Looming disasters mostly require collective action but international law is traditionally consent based. For a state to be bound by international law, it needs to have ratified a treaty (e.g. concerning climate change) or must be bound by customary international law. This horizontal form of cooperation makes the system sensitive to collective action problems (like free-riding on global public good, overuse of commons, begging-thy-neighbor etc.). I explore the question of whether other forms of cooperation, e.g. cooperation through soft law or international organizations mitigate the problem and under what circumstances this might be so. Furthermore, international law design might need to take into account internal processes within states (breaking up the black box) as well as behavioral economic insights. The paper suggests some mechanisms to help states overcoming the cooperation problem with regard to looming disasters and highlights their limits as well. It submits that international lawyers need to look at all behavioral mechanisms of international law in order to understand how it can be designed and used to prevent looming disasters.

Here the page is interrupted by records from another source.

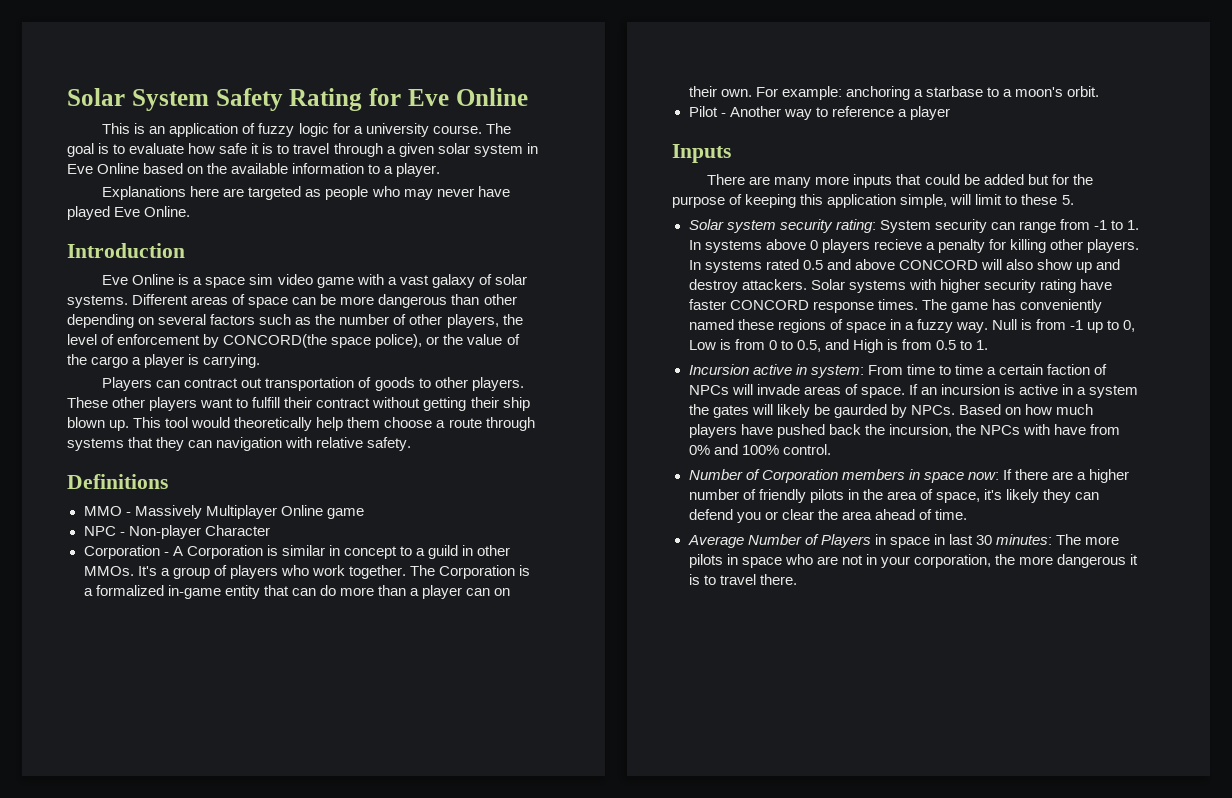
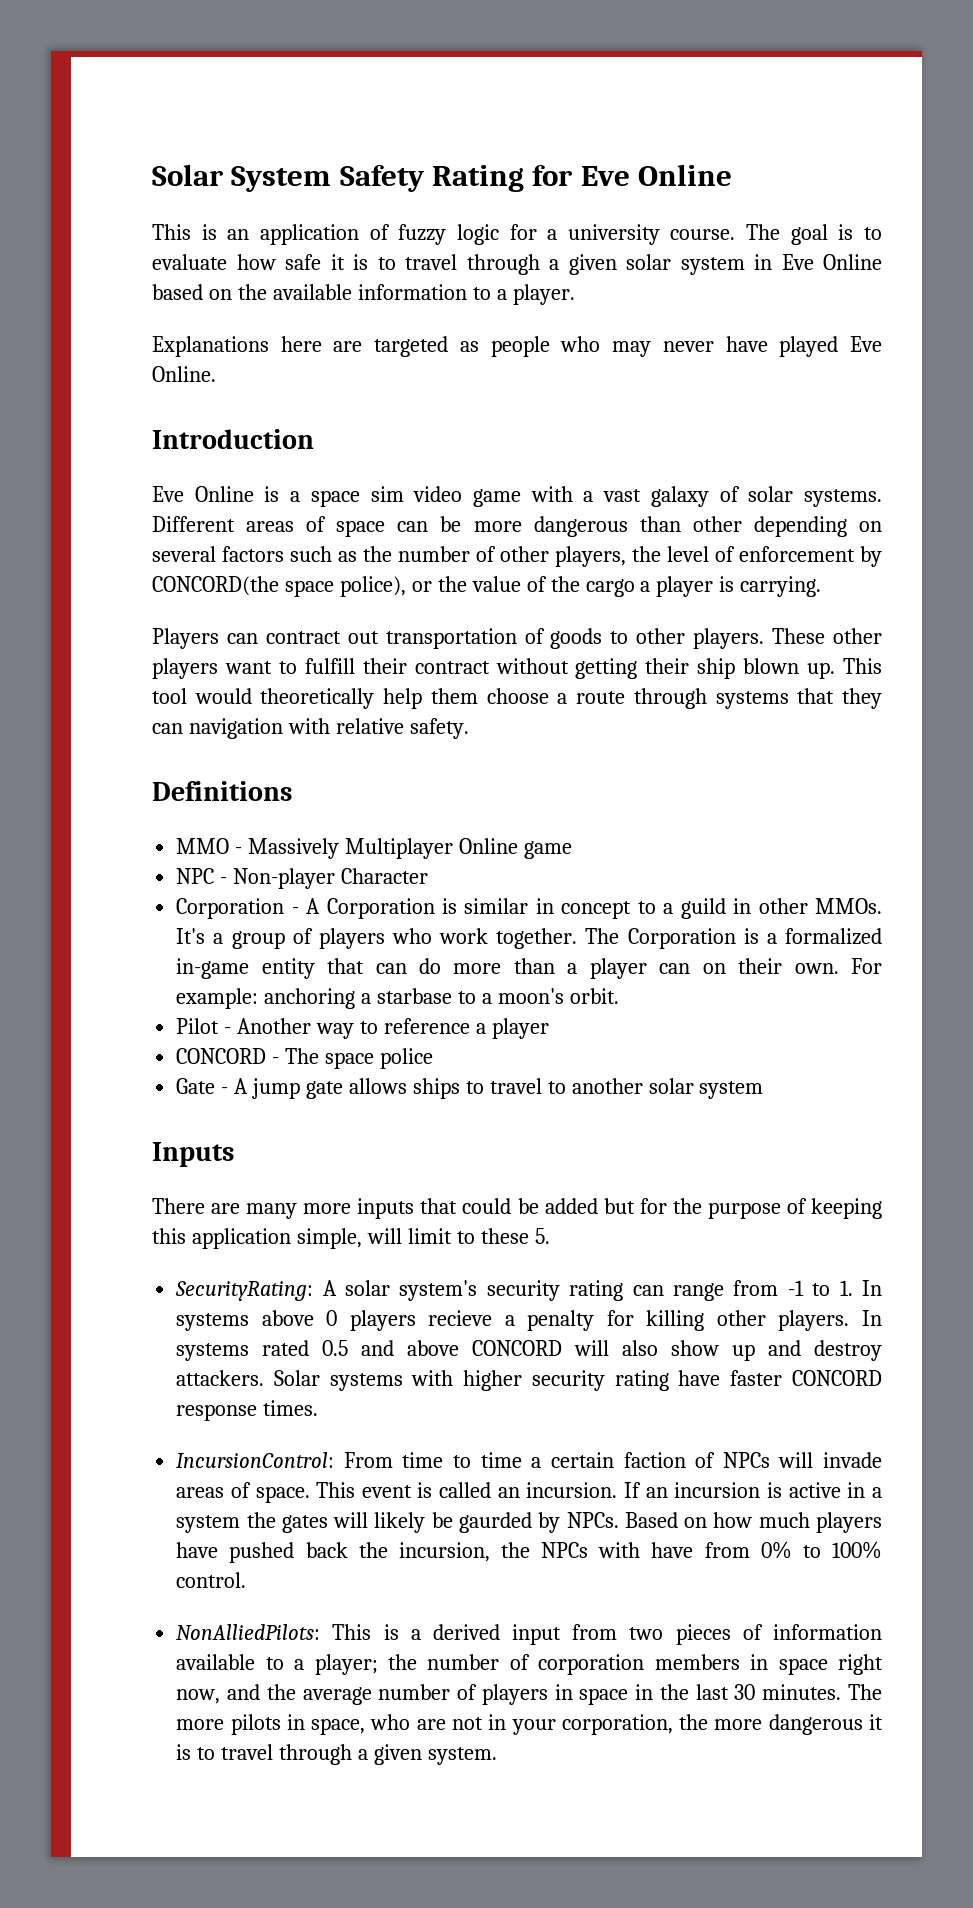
(950, 113) none -> [176,1048,433,1069] [176,1078,764,1099] // CONCORD - The space police // Gate - A jump gate allows ships to travel to another solar system
[688,219,987,233] Solar system security rating: System security -> [175,1280,624,1301] SecurityRating: A solar system's security rating
[921,299,1102,313] [688,319,1136,333] [688,339,989,353] [688,364,864,378] The game has conveniently named these regions of space in a fuzzy way. Null is from -1 up to 0, Low is from 0 to 0.5, and High is from 0.5 to 1. // Incursion active in system: -> [176,1452,335,1468] // IncursionControl:
(905, 392) none -> [316,1482,618,1498] This event is called an incursion.
[713,444,738,455] and -> [802,1545,821,1558] to
[688,469,1130,483] [688,489,1100,503] [688,509,967,523] [687,534,871,548] Number of Corporation members in space now: If there are a higher number of friendly pilots in the area of space, it's likely they can defend you or clear the area ahead of time. // Average Number of Players -> [176,1624,882,1645] [176,1654,883,1675] [176,1684,548,1705] NonAlliedPilots: This is a derived input from two pieces of information available to a player; the number of corporation members in space right now, and the average number of players
(945, 539) none -> [659,1684,689,1700] the
[995,534,1052,545] minutes: -> [762,1684,842,1700] minutes.
[741,557,782,568] space -> [311,1718,366,1735] space,
[759,574,797,585] there. -> [279,1744,497,1765] through a given system.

Preventing looming disasters cannot rely on states alone. Nonstate actors, municipal policy processes as well as market mechanisms also need to be used.
To understand and design international law in a way conducive to prevent looming disasters, policy makers need to take into account internal processes within states as well as behavioral mechanisms of international law.
Global looming disasters can only be solved by cooperation. Consent of states is the traditional prerequisite for states to cooperate and it remains important for the creation of international law. But for overcoming collective action problems, policy makers need to take a more holistic and pragmatic view and consider also nonconsensual mechanisms of international law.